▶ **Description of the task**
Go to the line holding "Vintage mallard duck" in the entries below and write out exactly every line down to and including the line holding "Pinky and the Brain Take Over the World Long".

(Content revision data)
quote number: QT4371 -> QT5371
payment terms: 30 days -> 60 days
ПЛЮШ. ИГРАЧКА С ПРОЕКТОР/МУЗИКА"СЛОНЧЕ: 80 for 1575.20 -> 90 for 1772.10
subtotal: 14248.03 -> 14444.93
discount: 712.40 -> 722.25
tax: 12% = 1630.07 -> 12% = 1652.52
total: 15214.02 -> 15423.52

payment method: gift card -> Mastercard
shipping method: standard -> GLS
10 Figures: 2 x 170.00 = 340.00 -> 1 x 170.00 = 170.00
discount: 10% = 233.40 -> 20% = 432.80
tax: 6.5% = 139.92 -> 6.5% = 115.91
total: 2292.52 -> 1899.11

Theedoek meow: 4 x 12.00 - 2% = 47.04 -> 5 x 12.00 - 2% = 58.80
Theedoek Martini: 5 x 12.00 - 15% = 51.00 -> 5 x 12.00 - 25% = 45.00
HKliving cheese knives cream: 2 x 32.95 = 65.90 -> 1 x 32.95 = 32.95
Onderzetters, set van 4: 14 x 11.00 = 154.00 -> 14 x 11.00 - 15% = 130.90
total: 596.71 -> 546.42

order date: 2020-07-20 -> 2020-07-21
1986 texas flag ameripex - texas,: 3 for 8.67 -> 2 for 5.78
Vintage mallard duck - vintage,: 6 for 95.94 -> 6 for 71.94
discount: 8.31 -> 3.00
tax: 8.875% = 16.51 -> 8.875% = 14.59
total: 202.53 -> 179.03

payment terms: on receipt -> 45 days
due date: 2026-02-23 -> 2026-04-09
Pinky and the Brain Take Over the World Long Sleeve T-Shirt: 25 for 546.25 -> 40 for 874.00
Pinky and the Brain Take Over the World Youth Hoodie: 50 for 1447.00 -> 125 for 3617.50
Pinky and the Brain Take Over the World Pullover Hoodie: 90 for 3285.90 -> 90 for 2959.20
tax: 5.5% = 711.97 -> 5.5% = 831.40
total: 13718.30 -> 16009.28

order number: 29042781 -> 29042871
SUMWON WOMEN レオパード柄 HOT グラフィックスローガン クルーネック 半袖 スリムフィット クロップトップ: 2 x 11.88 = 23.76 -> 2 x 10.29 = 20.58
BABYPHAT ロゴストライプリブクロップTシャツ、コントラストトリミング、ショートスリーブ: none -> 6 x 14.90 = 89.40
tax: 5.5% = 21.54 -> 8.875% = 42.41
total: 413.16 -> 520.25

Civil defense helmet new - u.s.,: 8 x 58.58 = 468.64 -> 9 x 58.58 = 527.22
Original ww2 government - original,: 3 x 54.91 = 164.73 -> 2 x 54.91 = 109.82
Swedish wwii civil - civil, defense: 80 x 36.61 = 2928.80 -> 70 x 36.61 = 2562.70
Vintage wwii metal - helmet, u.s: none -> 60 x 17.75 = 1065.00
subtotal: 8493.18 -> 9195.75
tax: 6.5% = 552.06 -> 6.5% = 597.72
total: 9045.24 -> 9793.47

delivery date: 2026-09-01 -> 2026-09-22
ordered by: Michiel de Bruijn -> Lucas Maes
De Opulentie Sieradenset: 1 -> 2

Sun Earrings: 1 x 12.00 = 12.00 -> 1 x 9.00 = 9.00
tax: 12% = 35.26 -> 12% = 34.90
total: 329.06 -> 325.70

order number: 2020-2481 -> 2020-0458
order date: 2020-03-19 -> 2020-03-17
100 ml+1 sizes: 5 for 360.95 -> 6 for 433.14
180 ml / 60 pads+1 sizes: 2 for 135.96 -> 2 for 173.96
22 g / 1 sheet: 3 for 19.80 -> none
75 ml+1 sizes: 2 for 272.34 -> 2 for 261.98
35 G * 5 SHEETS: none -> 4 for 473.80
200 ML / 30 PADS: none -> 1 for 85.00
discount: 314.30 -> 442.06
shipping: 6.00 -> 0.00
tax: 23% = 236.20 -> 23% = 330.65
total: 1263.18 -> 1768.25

▶ **The answer**
Vintage mallard duck - vintage,: 6 for 95.94 -> 6 for 71.94
discount: 8.31 -> 3.00
tax: 8.875% = 16.51 -> 8.875% = 14.59
total: 202.53 -> 179.03

payment terms: on receipt -> 45 days
due date: 2026-02-23 -> 2026-04-09
Pinky and the Brain Take Over the World Long Sleeve T-Shirt: 25 for 546.25 -> 40 for 874.00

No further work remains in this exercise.